In the current study, age was found to be statistically correlated to chemotherapy induced amenorrhea as patients with older ages are more borne for permanent amenorrhea and ovarian failure while younger ages were more borne to transient amenorrhea with p value 0.0001, any authors have confirmed same results.8,9
It is believed that regularity of menses is correlated with induction of amenorrhea post chemotherapy as detailed by 10 patients who had a Hodgkin’s disease with irregular menses experienced longer amenorrhea period than those with regular one, in our study patients with regular menses had lower incidence of chemotherapy induced amenorrhea with p value 0.001 when compared to those with irregular menses.10
Our study was the first to find a statistically significant correlation between chronic disease as DM and CIA with p value 0.013 when compared to patients who didn’t suffer from DM, nonetheless we discovered that patients who had CBS had lower rates of CIA, this may be due to younger women tend to have conservative surgeries to maintain the cosmetic contour of the breast while older women usually go for MRM to avoid adjuvant chemotherapy and postoperative radiation p value 0.001.

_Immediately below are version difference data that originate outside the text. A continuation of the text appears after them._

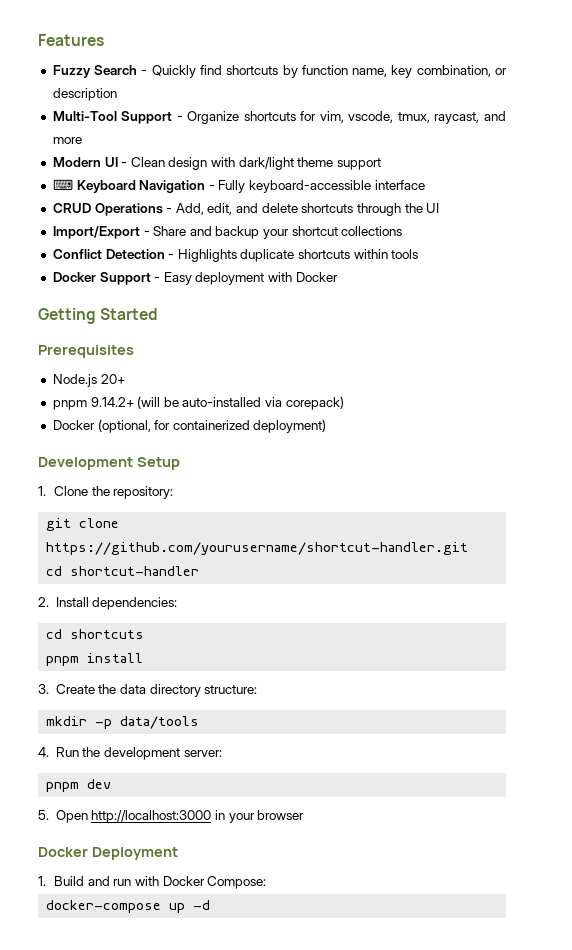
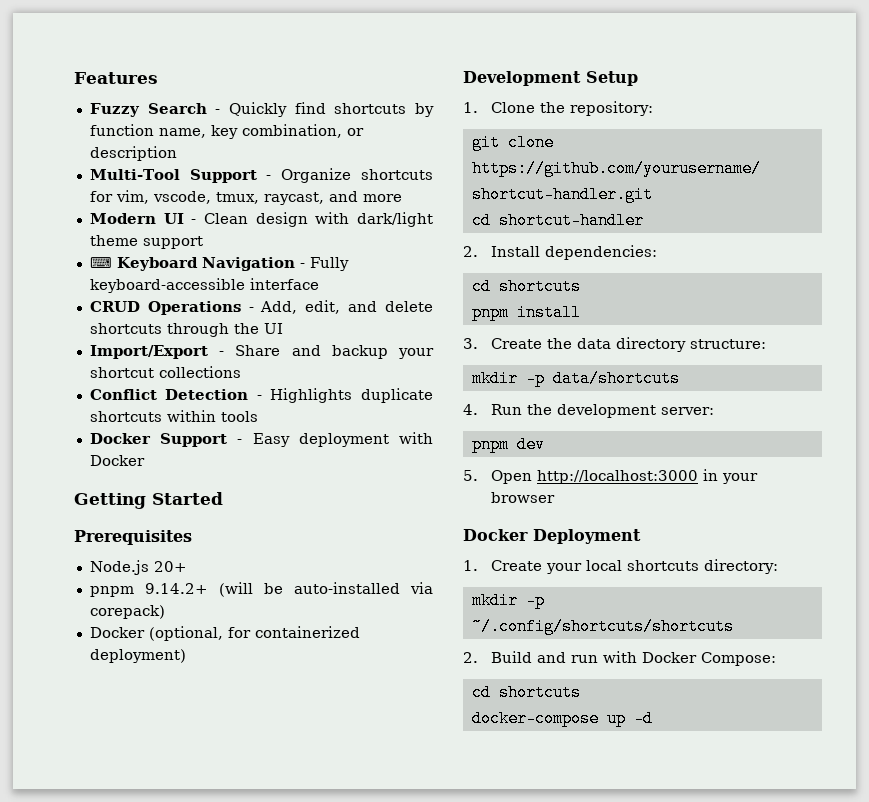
- mkdir -p data/tools
+ mkdir -p data/shortcuts
- 1. Build and run with Docker Compose:
+ 1. Create your local shortcuts directory:
+ mkdir -p ~/.config/shortcuts/shortcuts
+ 2. Build and run with Docker Compose:
+ cd shortcuts

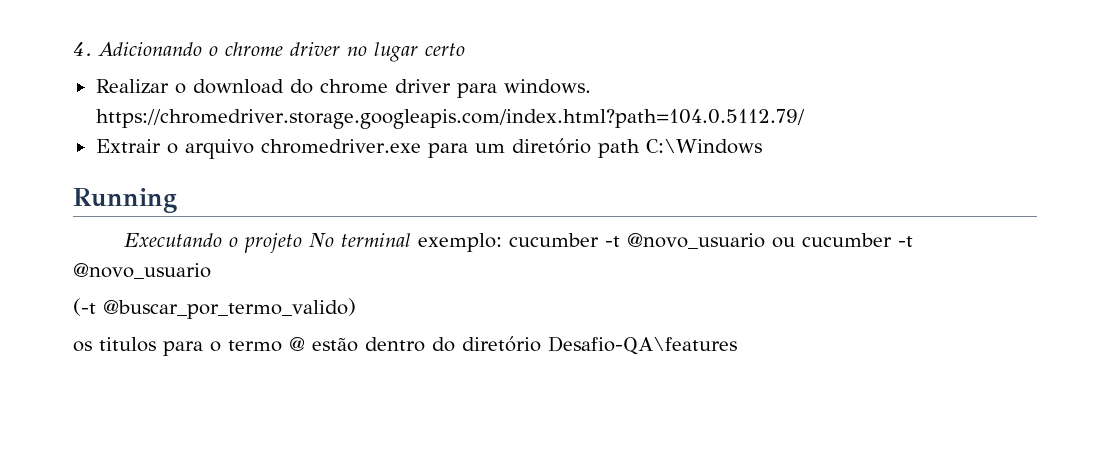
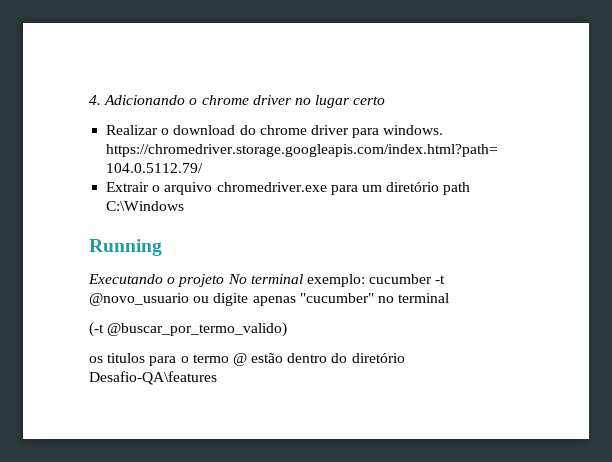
- Executando o projeto No terminal exemplo: cucumber -t @novo_usuario ou cucumber -t @novo_usuario
+ Executando o projeto No terminal exemplo: cucumber -t @novo_usuario ou digite apenas "cucumber" no terminal

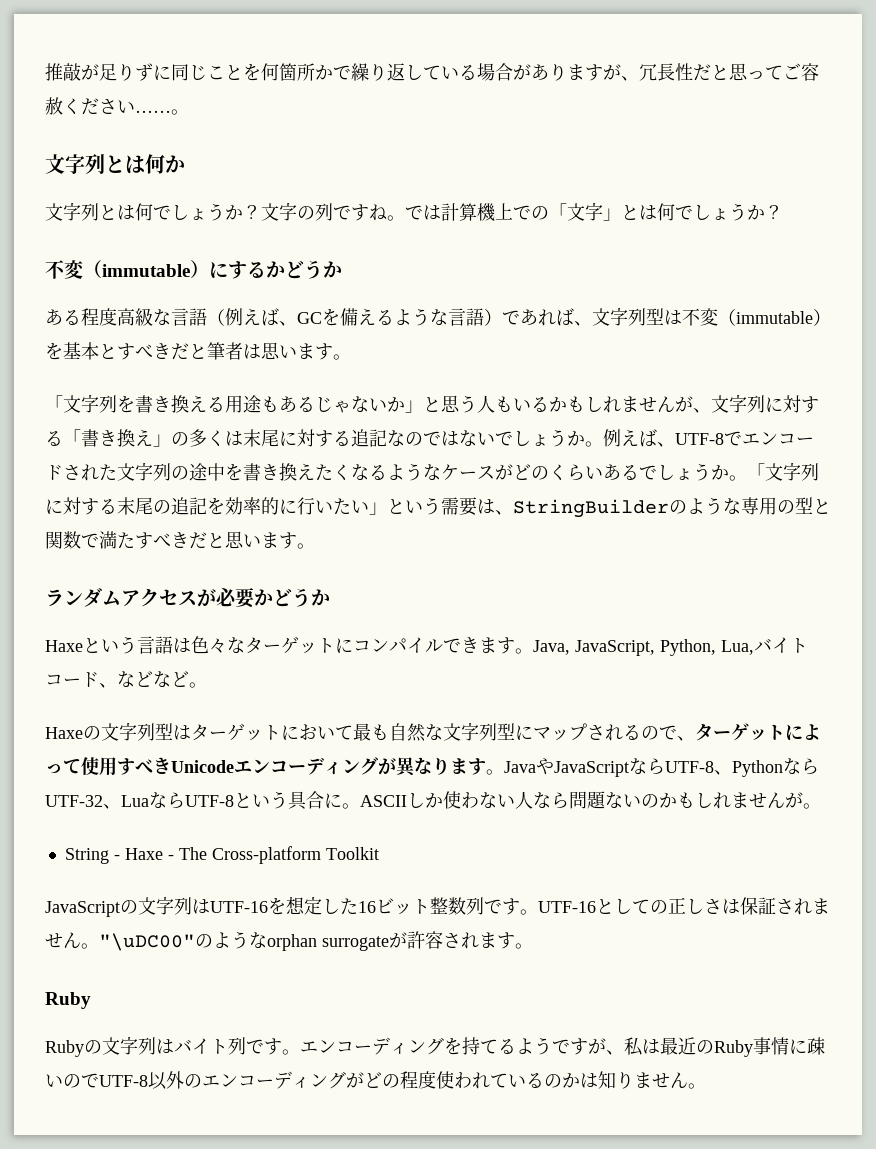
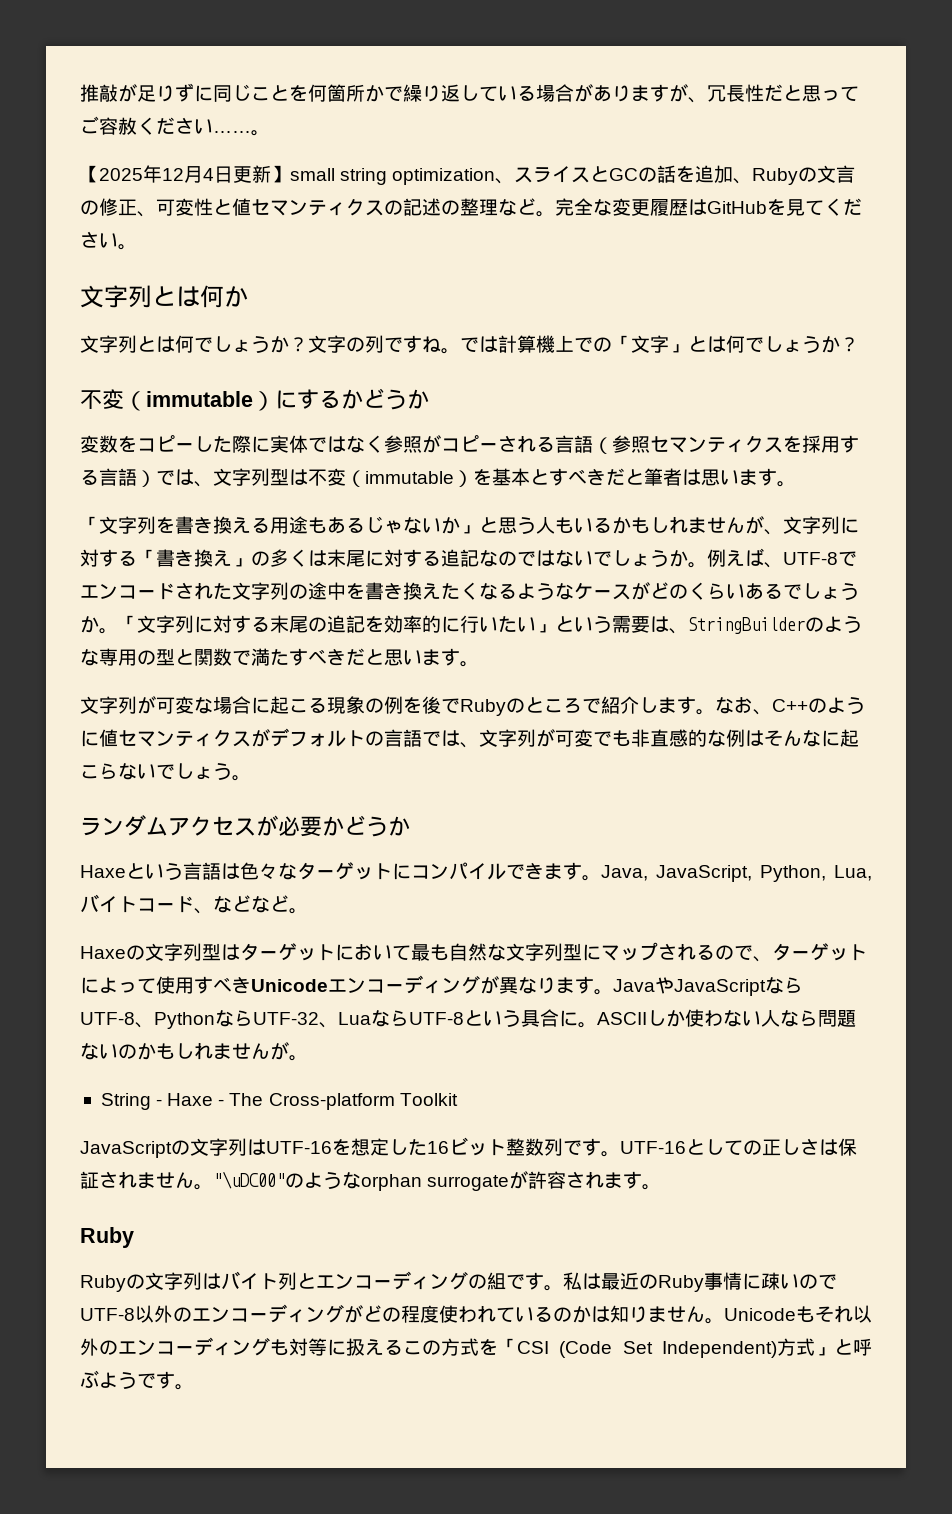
+ 【2025年12月4日更新】small string optimization、スライスとGCの話を追加、Rubyの文言の修正、可変性と値セマンティクスの記述の整理など。完全な変更履歴はGitHubを見てください。
- ある程度高級な言語（例えば、GCを備えるような言語）であれば、文字列型は不変（immutable）を基本とすべきだと筆者は思います。
+ 変数をコピーした際に実体ではなく参照がコピーされる言語（参照セマンティクスを採用する言語）では、文字列型は不変（immutable）を基本とすべきだと筆者は思います。
+ 文字列が可変な場合に起こる現象の例を後でRubyのところで紹介します。なお、C++のように値セマンティクスがデフォルトの言語では、文字列が可変でも非直感的な例はそんなに起こらないでしょう。
- Rubyの文字列はバイト列です。エンコーディングを持てるようですが、私は最近のRuby事情に疎いのでUTF-8以外のエンコーディングがどの程度使われているのかは知りません。
+ Rubyの文字列はバイト列とエンコーディングの組です。私は最近のRuby事情に疎いのでUTF-8以外のエンコーディングがどの程度使われているのかは知りません。
+ Unicodeもそれ以外のエンコーディングも対等に扱えるこの方式を「CSI (Code Set Independent)方式」と呼ぶようです。

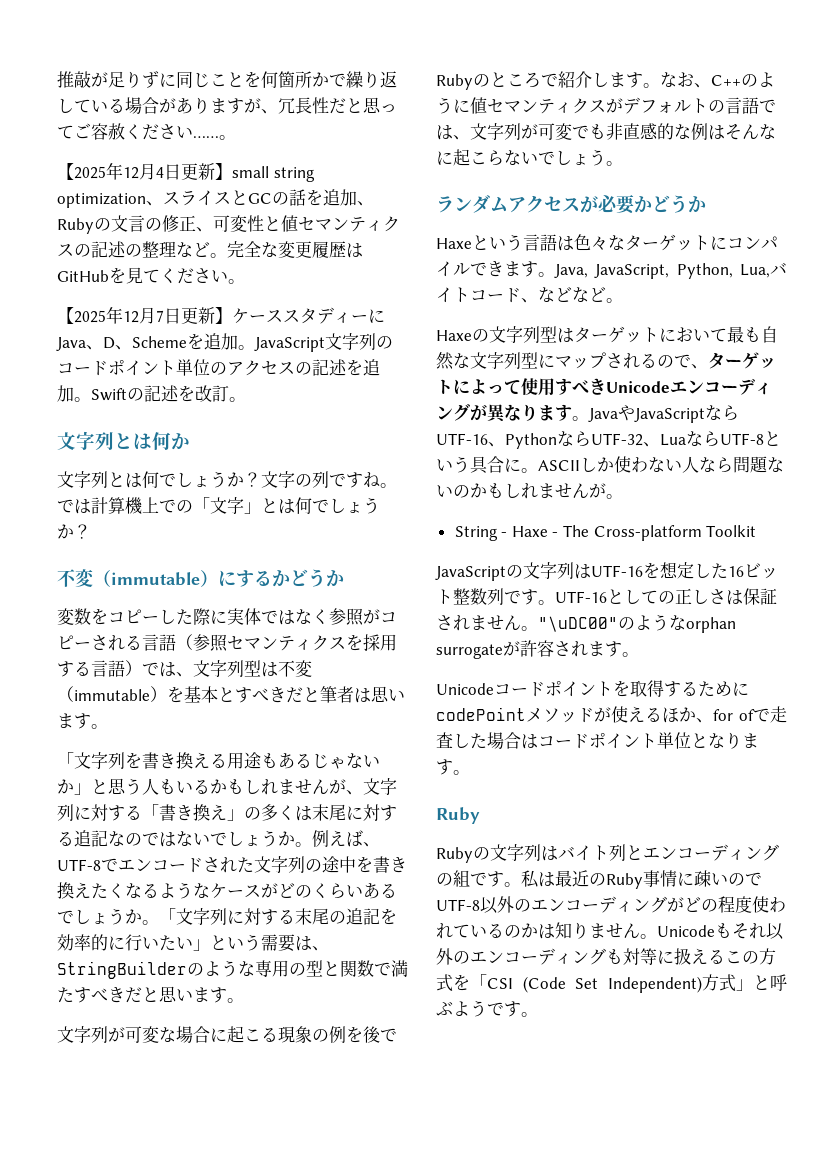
+ 【2025年12月7日更新】ケーススタディーにJava、D、Schemeを追加。JavaScript文字列のコードポイント単位のアクセスの記述を追加。Swiftの記述を改訂。
- JavaやJavaScriptならUTF-8、PythonならUTF-32、LuaならUTF-8という具合に。
+ JavaやJavaScriptならUTF-16、PythonならUTF-32、LuaならUTF-8という具合に。
+ Unicodeコードポイントを取得するためにcodePointメソッドが使えるほか、for ofで走査した場合はコードポイント単位となります。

Knowing that in our sample patients who had HER 2 negative IHC stain had significantly lower rates of CIA when compared to those HER 2 positive stain with p value 0.001. In the current study, we have found a correlation between DFS and CIA which imply that patients who had CIA had better survival than those with CIA however this difference was not significant, p value 0.129, Overall survival show no difference based on CIA p value 0.319.
Many limitations have been faced in our study, being a retrospective study, it had missed data and incomplete follow up records, larger prospective studies are needed to confirm prognosis of CIA on patient’s survival, as well as investigation of other protocols and malignancies.
CONCLUSION
CIA is a main concern for females treated with breast cancer, it was found correlated to age, tumor stage, tumor biology and type of surgery. More prospective studies are needed to confirm correlation between CIA and prognosis of breast cancer, nonetheless other treatment regimens and malignancies should be investigated.